# **EXPLORER FOR SEC FILINGS**
<hr>

## Inter IIT Tech Meet 10.0 (2022)

![image](https://www.sec.gov/edgar/search/images/edgar-logo-2x.png)
![image](https://interiit-tech.org/static/media/logo_1.f4d40e83.png)

In this Notebook, we shall be looking into utilizing the [EDGAR](https://www.sec.gov/edgar/searchedgar/) API to explore the SEC filings of a company. We shall be using the python library python-edgar to access the API. Be careful, the API is limited to 10 requests per second or smth, idk. If a black SUV shows up out in the open, it's probably because you're doing something wrong.

## Objectives
- Scrape Data from the company's History since inception
- Use 10-Q 10-K and 8-K filings to get the company's financial statements
- Use Financial Statements to get the company's balance sheet, income statement, cash flow statement, and ratios
- Use the data to get the company's current assets, liabilities, and equity
- Generate SaaS Metrics
- Generate a Financial Statement Analysis
- Use the metrics with Deep Learning Systems to give Insightful Results

Graciaz<br>
Kaushik Dey


## Setup and Importing Modules

We will need
- Edgar for the API
- Pandas for data manipulation
- Matplotlib for plotting
- OS for file system paths

In [8]:
import edgar
import pandas as pd
import matplotlib.pyplot as plt
import os
import numpy as np

## Importing SaaS Companies
### (Optional if you have the Output Files Already)

- Get the name of the required companies from the databbase
- Find CIK Number for each company
- Put it in a table

Current implementation takes anywhere between 12-20 minutes to run, so feel free to optimize the algorithm if you have time

In [None]:
cwd = os.getcwd()
path = os.path.join(cwd, 'data','edgar-data')

#Find Company Names
company_names = pd.read_csv("data/company_list.csv")
company_names["CIK"] = "";
# Define cik_list
#Its a percent-dollar seperated values, sorry for that
all_cik = pd.read_csv("data/all_cik.pdsv", sep="^", lineterminator='\n')

found = False #To highlight if a company is found

ciklength = len(all_cik.index) # Number of CIK Entries

itr = 0
previtr = 5

for i in company_names.index:
    found = False
    itr = 0
    while itr < ciklength:
        try:
            if company_names["Company"][i] == all_cik["NAME"][itr]:
                print("found it! (", i+1 , ") " , all_cik["NAME"][itr], "at line", itr+2 )
                company_names["CIK"][i] = all_cik["CIK"][itr]
                found = True
                previtr = itr
                break
            itr += 1
        except:
            print("Error in company name: " , company_names["Company"][i] , " and " , all_cik["NAME"][itr] , " at cik file line " , itr+2)
    if not found:
        print("Not found: " , company_names["Company"][i])
        # print("Starting Again From: " , itr+2, " ", all_cik["NAME"][previtr])
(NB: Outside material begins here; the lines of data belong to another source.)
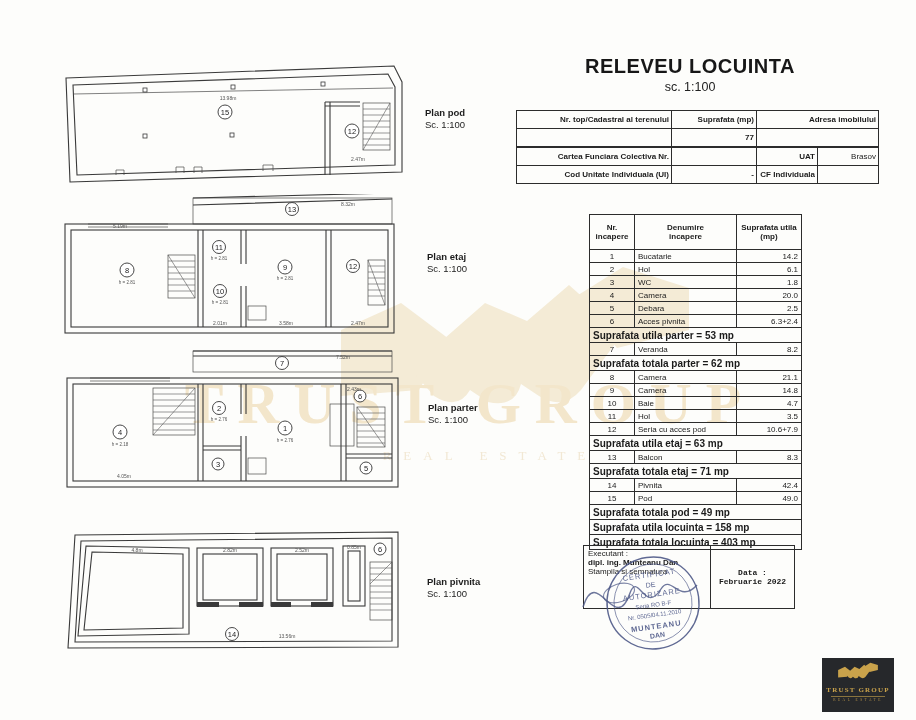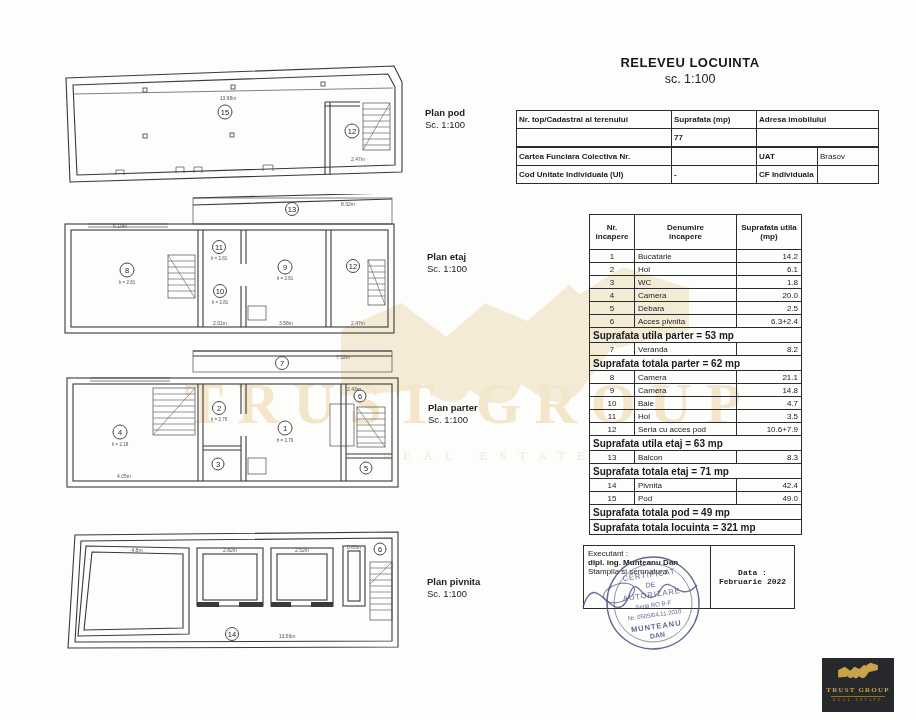"RELEVEU LOCUINTA" .doc-title .t1 { font-size: 13px -> 20px }
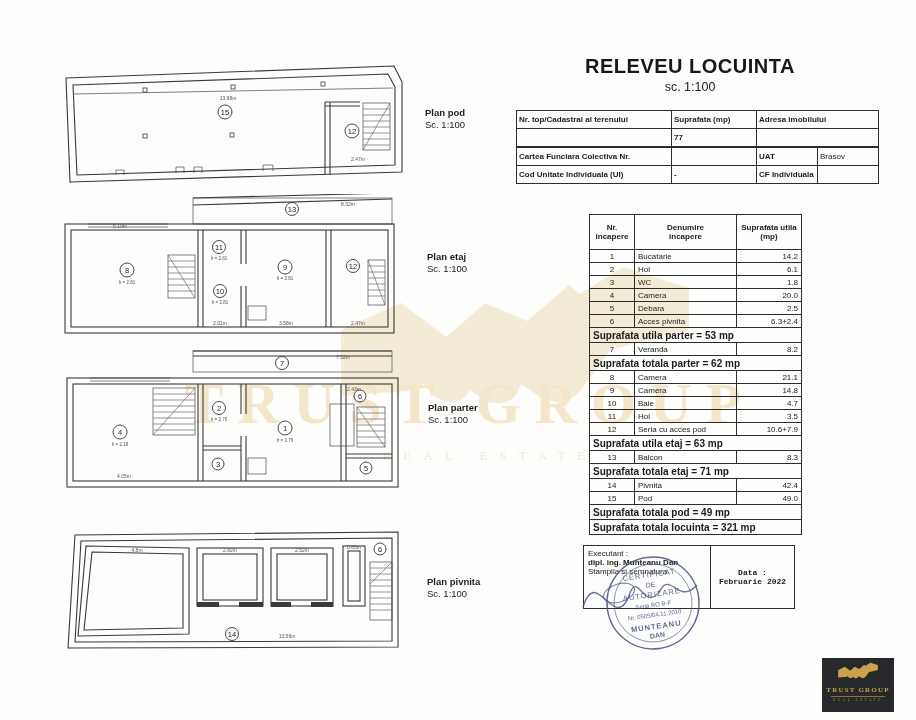"Nr. top/Cadastral al terenului" .info-tbl td { text-align: left -> right }
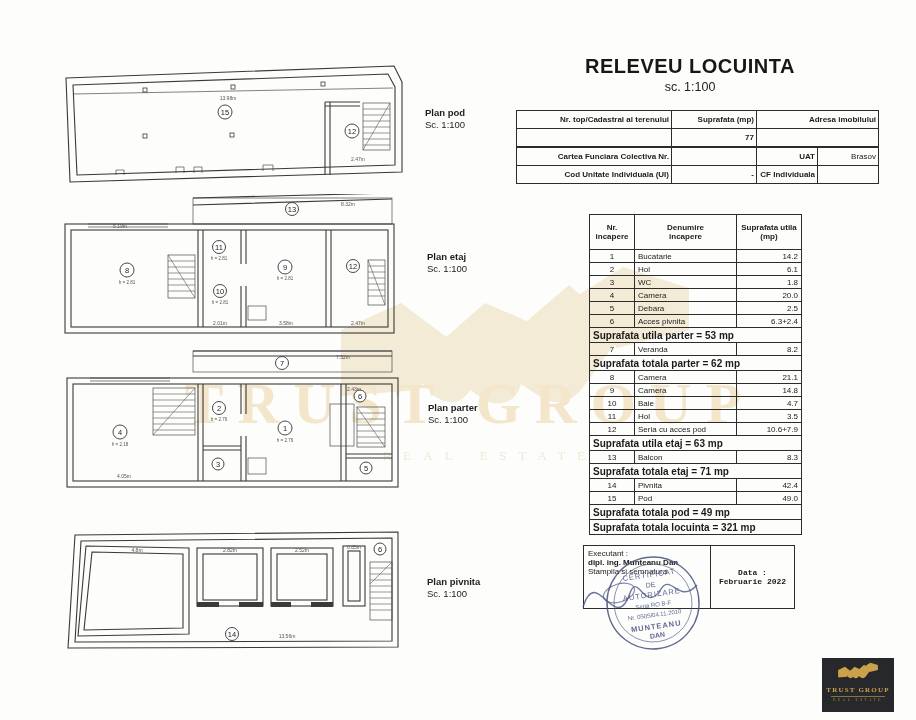"Suprafata utila locuinta = 158" tr { html: none -> <tr> <td>Suprafata utila locuinta = 158 mp</td> </tr> }
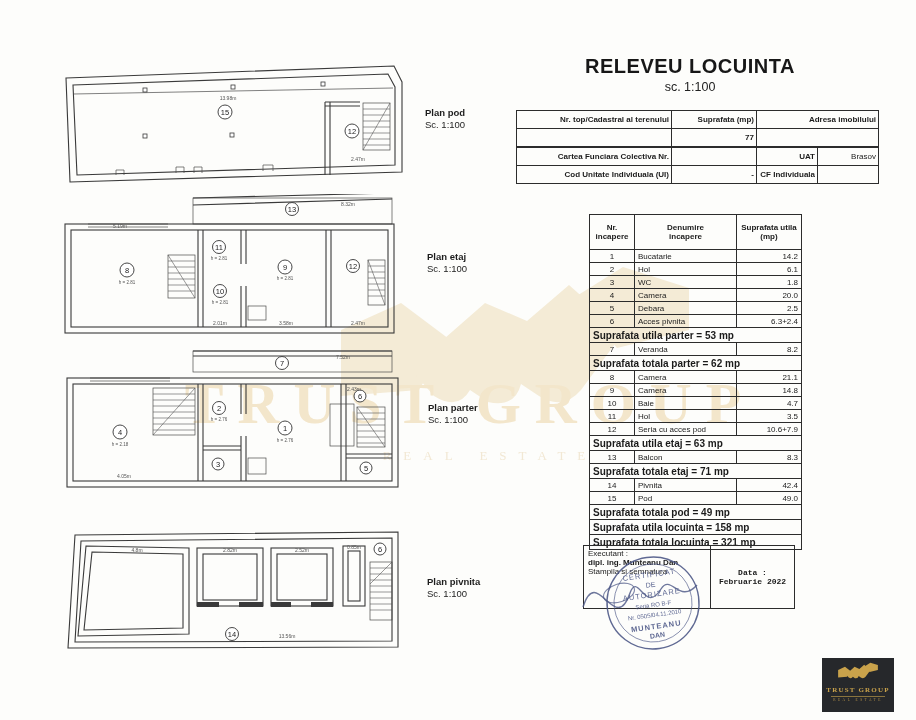"Suprafata totala locuinta = 321" td.span-row { text: 321 -> 403 }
company_names.to_csv("data/output.csv", index=False)
        

## Importing SaaS Companies

### (if you don't have the Output Files Already go to previous step)

- Import data
- Fill NaN with zeroes
- convert to int64
- Save to CSV(optional)

In [13]:
company_names = pd.read_csv("data/output.csv")
company_names["CIK"] = company_names["CIK"].fillna(0).apply(np.int64)
# company_names.to_csv("data/output.csv", index=False)
company_names.isna().sum()

Company    0
CIK        0
dtype: int64

## Downloading Filings

#### Using `python-edgar` to access the API
- Completely Selective Step


In [None]:
edgar.download_index(path,1996,"Indian Institute of Technology, Bhubaneswar 20CS01043@iitbbs.ac.in");
print("Downloaded Files saved at: ", path)